**Difference listings:**
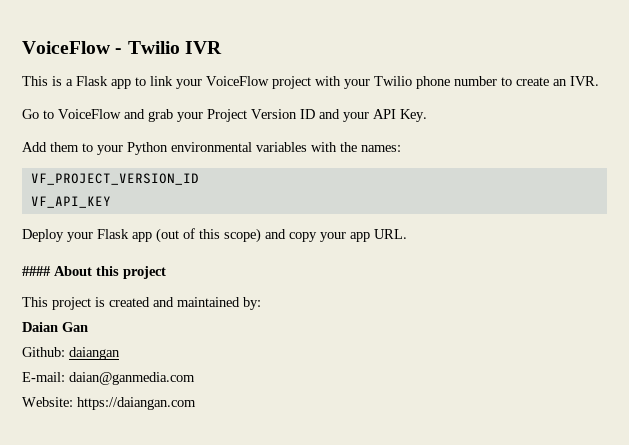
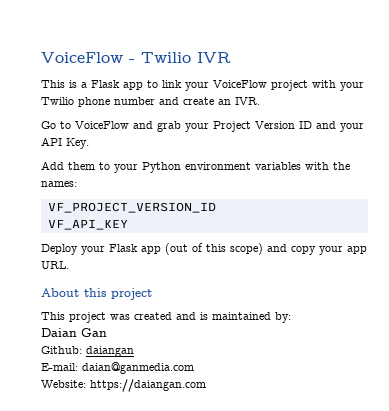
- This is a Flask app to link your VoiceFlow project with your Twilio phone number to create an IVR.
+ This is a Flask app to link your VoiceFlow project with your Twilio phone number and create an IVR.
- Add them to your Python environmental variables with the names:
+ Add them to your Python environment variables with the names:
- #### About this project
+ About this project
- This project is created and maintained by:
+ This project was created and is maintained by:

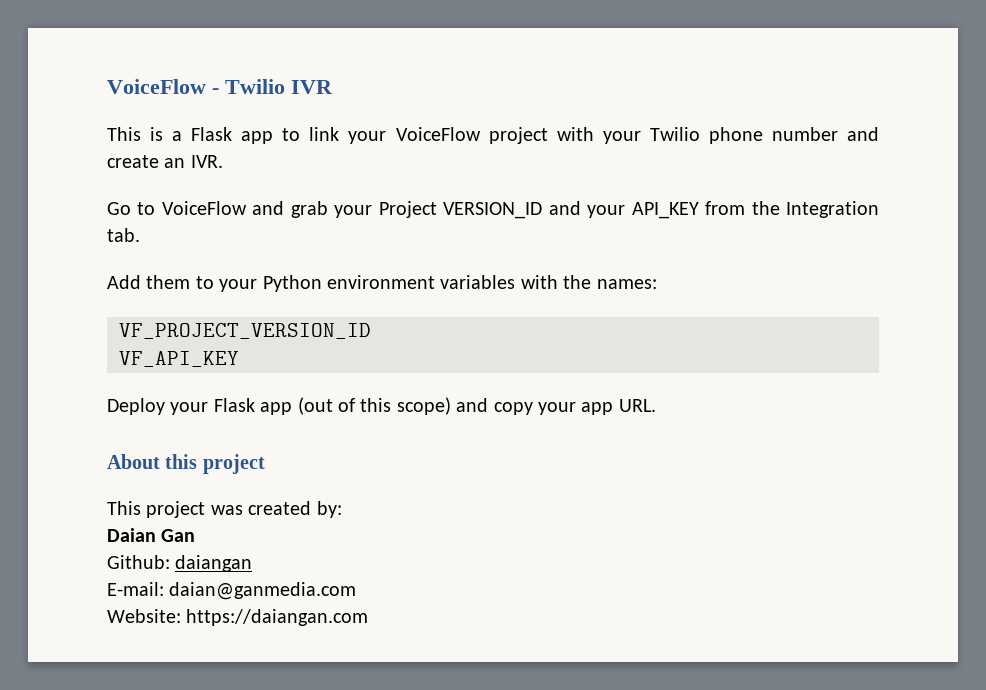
- Go to VoiceFlow and grab your Project Version ID and your API Key.
+ Go to VoiceFlow and grab your Project VERSION_ID and your API_KEY from the Integration tab.
- This project was created and is maintained by:
+ This project was created by:

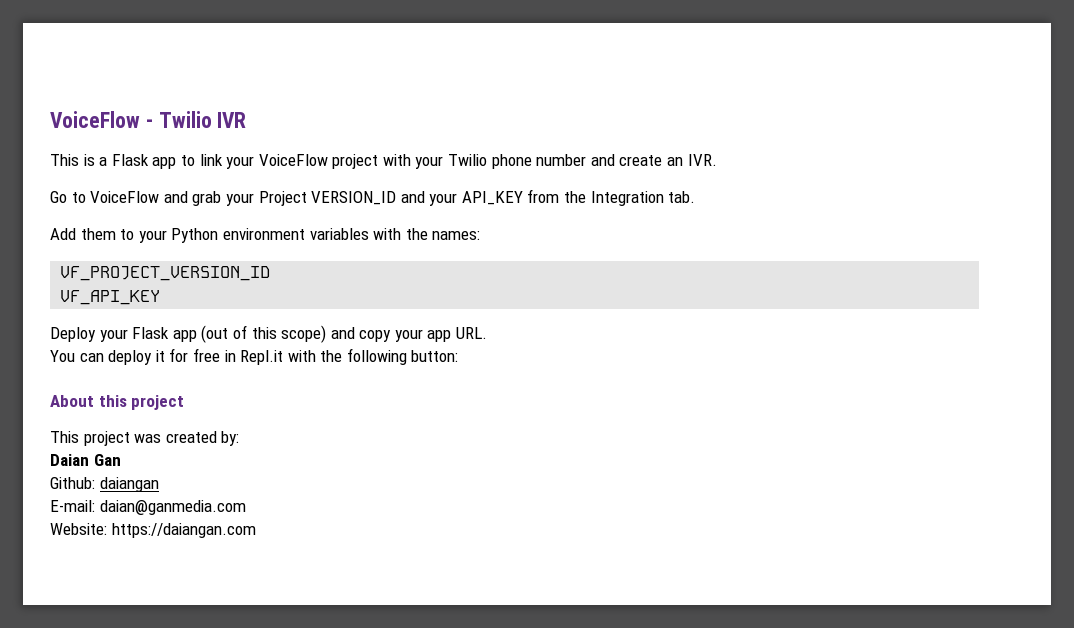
+ You can deploy it for free in Repl.it with the following button:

**WHAT NEEDS TO BE DONE:** Every line from the one with "- This project is" to the end of the records above should be restated word for word, and no picture belongs in the copy.

**RESULT BELOW:**
- This project is created and maintained by:
+ This project was created and is maintained by:

- Go to VoiceFlow and grab your Project Version ID and your API Key.
+ Go to VoiceFlow and grab your Project VERSION_ID and your API_KEY from the Integration tab.
- This project was created and is maintained by:
+ This project was created by:

+ You can deploy it for free in Repl.it with the following button:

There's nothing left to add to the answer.